The team has had the opportunity to showcase and talk about their work and research at the John F. Kennedy Center for the Performing Arts in Washington, D.C., and the Department of Education’s Institute of Education Sciences.
Later this year, they plan to launch an online initiative that they intend to become a set of open-source guidelines for how to best deploy virtual reality technology in classroom settings.
Future of FIEA
In March, FIEA’s graduate program was recognized by The Princeton Review and PC Gamer magazine as the top graduate game design program in the world for the third time in the last six years. Additionally, UCF’s undergraduate game design program, which is also housed at UCF Downtown, ranked No. 14.
As tomorrow’s developers are being built today at UCF, FIEA is committed to remaining on the forefront of the field. And that starts with tapping talent early.
Noel frequently visits the OCPS Academic Center for Excellence (ACE) school — which serves pre-K through eighth graders — in the nearby Parramore neighborhood to talk about the importance of STEAM education and to plant the seed of what’s attainable.
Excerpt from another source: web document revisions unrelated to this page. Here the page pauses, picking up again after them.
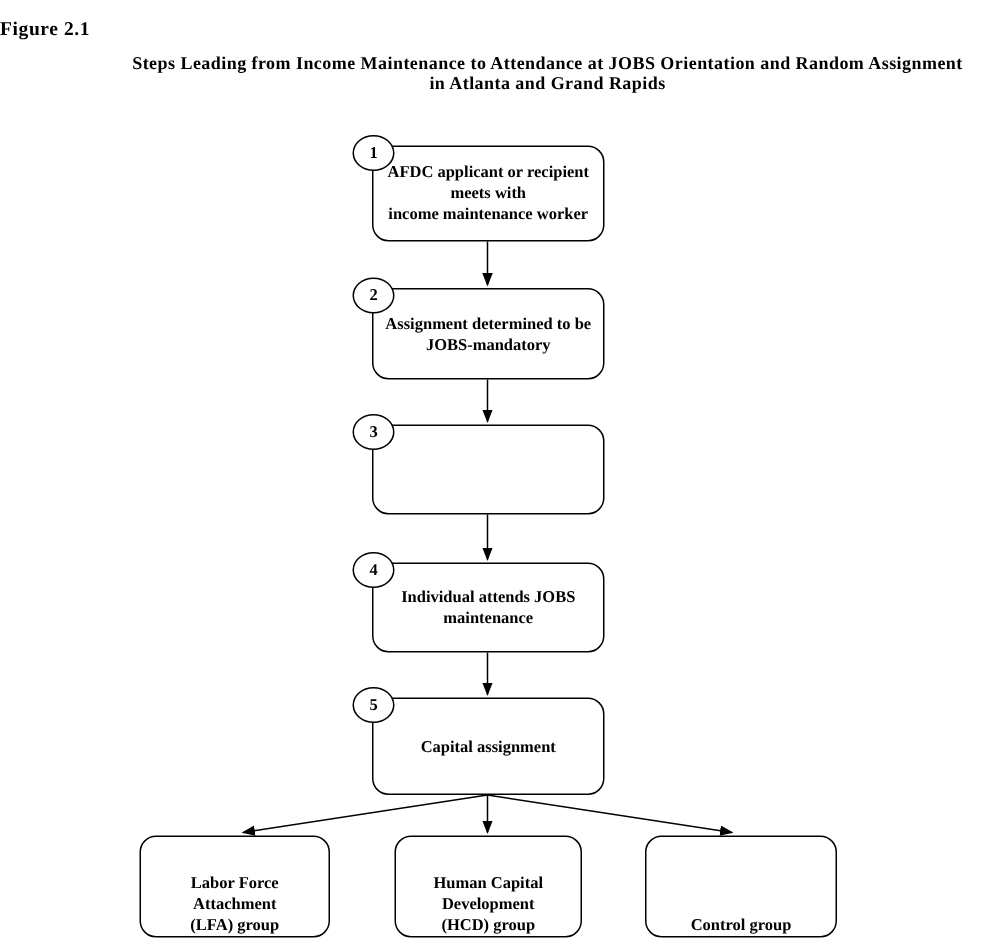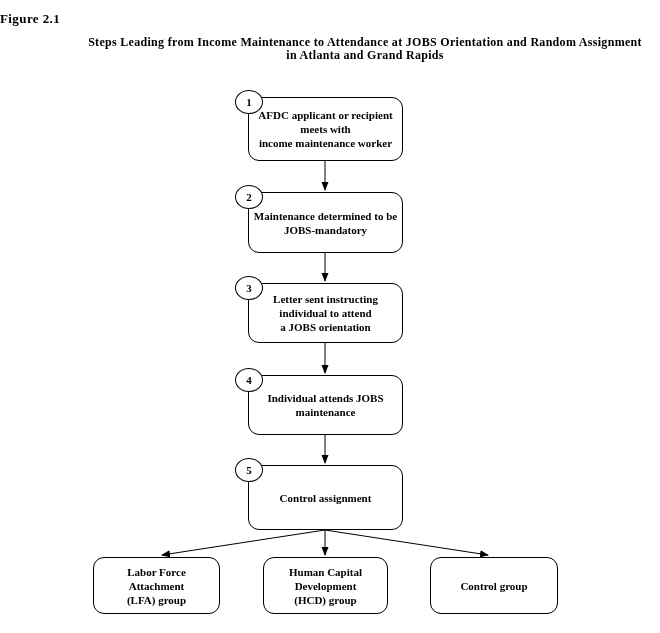"Maintenance determined to be" div.label { text: Maintenance -> Assignment }
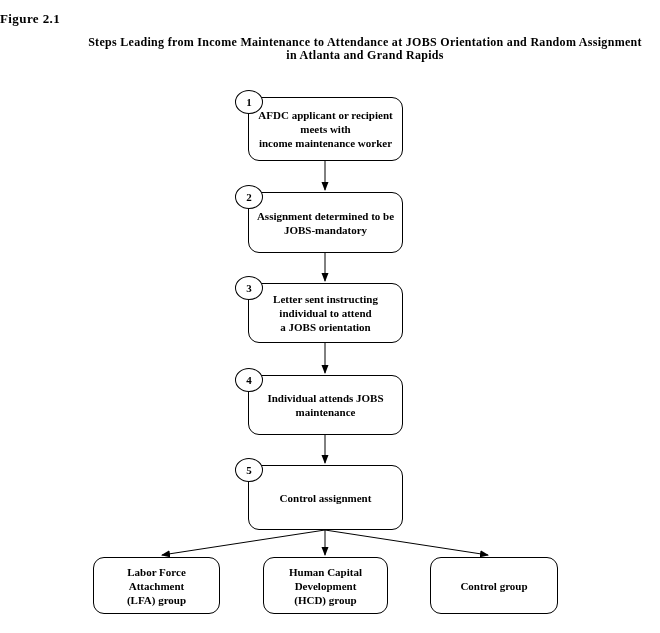"Letter sent instructing" div.label { html: <div>Letter sent instructing individual to attend a JOBS orientation</div> -> none }
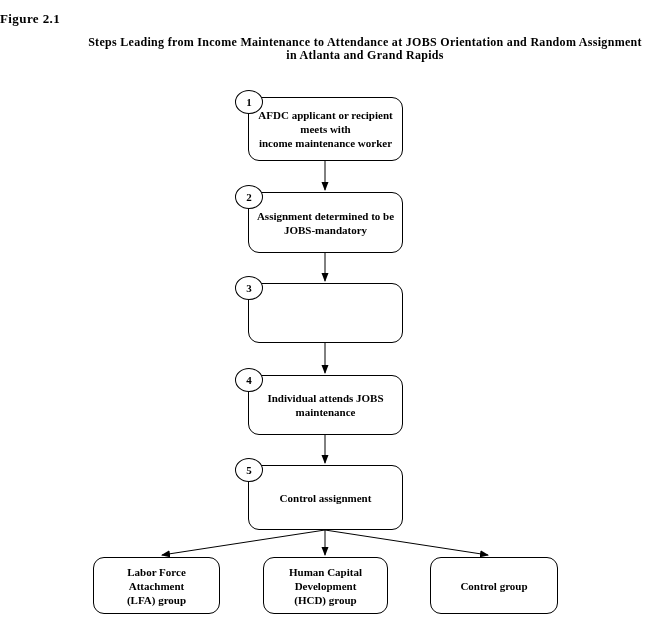"Control assignment" div.label { text: Control -> Capital }
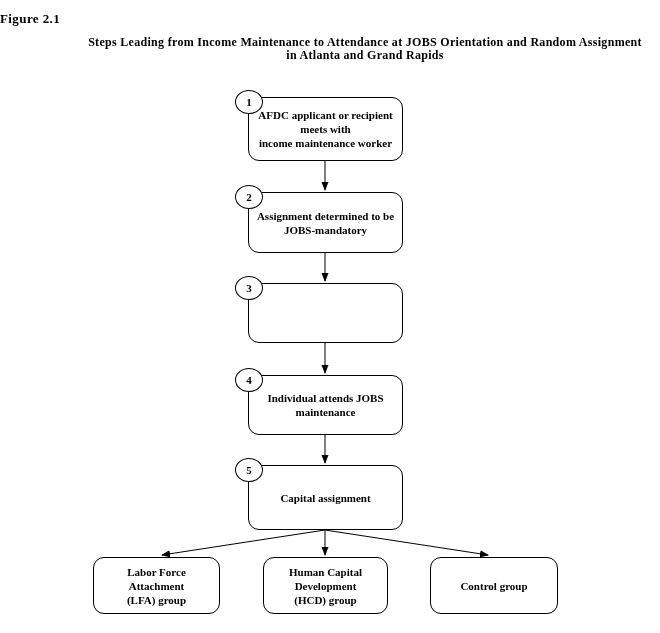"Labor Force" .outcome { align-items: none -> flex-end; height: 57px -> 68px }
“All the kids go crazy when I bring up Madden football,” Noel says. “I say, ‘Do you know where Madden football is made?’ And they all say, ‘Yeah, EA Sports.’ I say, ‘Do you know where it’s physically made?’ And they kind of give me blank stares. And I say, ‘In Maitland, and soon it’s going to be across the street from you here.’ And their eyes just light up. It’s about showing them and their parents the pathway, and that this is possible for them. It’s reachable.”
In October, EA moved its Florida headquarters from Maitland to the Creative Village. You can see the building from the sidewalk in front of UCF’s Communication and Media Building, where FIEA is located.
Holt expects that the proximity to its longtime partner will only lead to greater things ahead.
“While we have kept a close watch on the evolution of the Creative Village’s development, the establishment of UCF’s downtown campus was a very positive influence in our decision-making [to move],” Holt says. “We have a lot to learn from each other, and collaboration will only become easier and expand when our team is located right next door.”
That partnership and collaboration strengthened in July when EA announced an initial investment of $100,000 to establish the EA Inclusion in Gaming Endowed Scholarship at UCF in an effort to empower students from diverse backgrounds.
When Noel served as chair of the original city of Orlando Creative Village task force in the early 2000s, he envisioned just how transformative it could become. He says today’s reality has not only met his expectations; it’s exceeding them.
With EA’s relocation and Iron Galaxy located less than a mile from FIEA’s home base, Orlando is quickly becoming the place to be, encroaching on the territory that has for so long been held by San Francisco, Seattle and Los Angeles.
“The key is to be ready when those next companies that are maybe competitors to EA say, ‘We can’t avoid the Orlando market because there’s too much game development going on,’ ” Noel says. “I think it’s important for us to stick to our mission. We’re here to develop high-wage job earners to fuel our economy. At the same time, we’re looking at how do we take this talent and diversify it into medical simulation and military simulation and education, VR type of training? It’s important that we stay on the cutting edge.”